El Jefe totally jacked that spot from a schwarma stand, which would get it a ticket in the real world.
El Jefe totally jacked that spot from a schwarma stand, which would get it a ticket in the real world.

3. The food truck pulls up wherever it wants, and there’s never any other competition.

El Jefe, Favreau’s truck, takes viewers on a cross-country road trip with stops in Miami, New Orleans, and Austin on its way to L.A. Thanks to its impressive child social media guru, it attracts a megacrowd, too, which flock to the truck when it parks wherever the crew feels like parking. Like right on South Beach. Or Frenchman Street. Or right outside an impromptu Gary Clark Jr. concert in Austin. Try that in real life, and you’ll soon be bleeding dollars to the local parking police.
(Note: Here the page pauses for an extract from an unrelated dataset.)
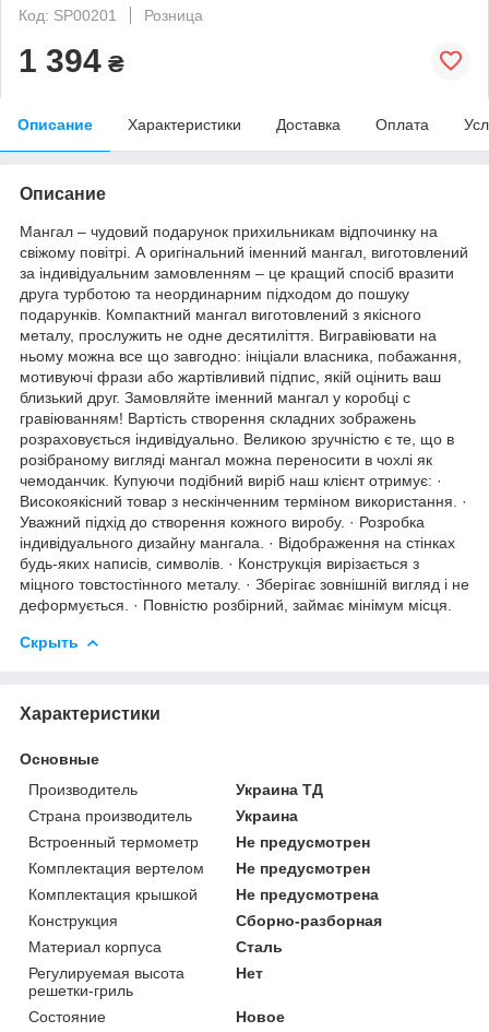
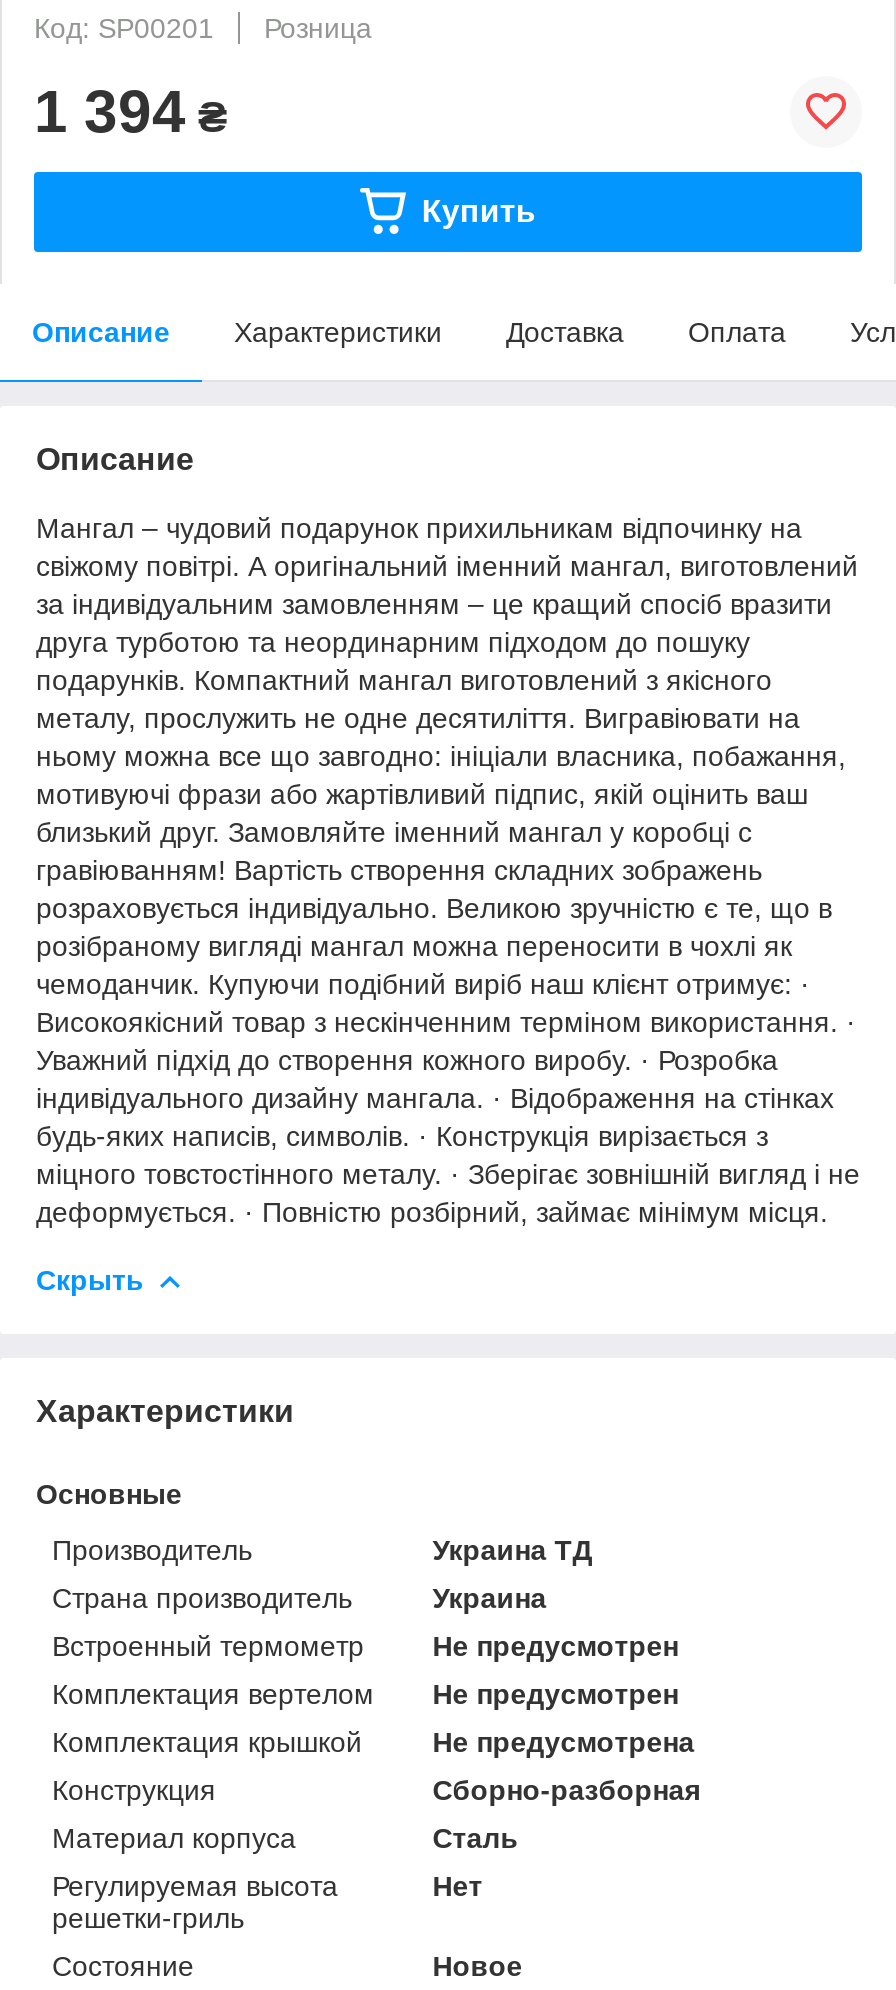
none -> [422,194,536,228] Купить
2. The food truck is super profitable.

Turning a food truck or small restaurant into an empire is a real path to success — just ask Roy Choi, or Luke Holden, or any number of restaurateurs who started with a rolling kitchen and have continuously seen their influence grow. But the idea that Favreau turns one truck into a full-out restaurant in six months is…a bit ambitious, even if you ignore the lease and build-out time warp. Food trucks are expensive operations — and even with a legion of fans, making a chunk of change substantial enough to fund a brick-and-mortar takes a lot longer than a few month stretch.

1. The chef winds up becoming business partners…with the food critic that crushed him.

It’s not completely unheard of for a food writer to trade in the pen for a POS system, but the idea that Oliver Platt sold his food blog for tons of cash and purchased his own restaurant is laughable, beyond the fact that most bloggers (like me!) are broke. I’ve had some seriously transcendent plates of platanos, but none that’d make me give up my life’s work to go into business with a guy I’d previously crushed in a review.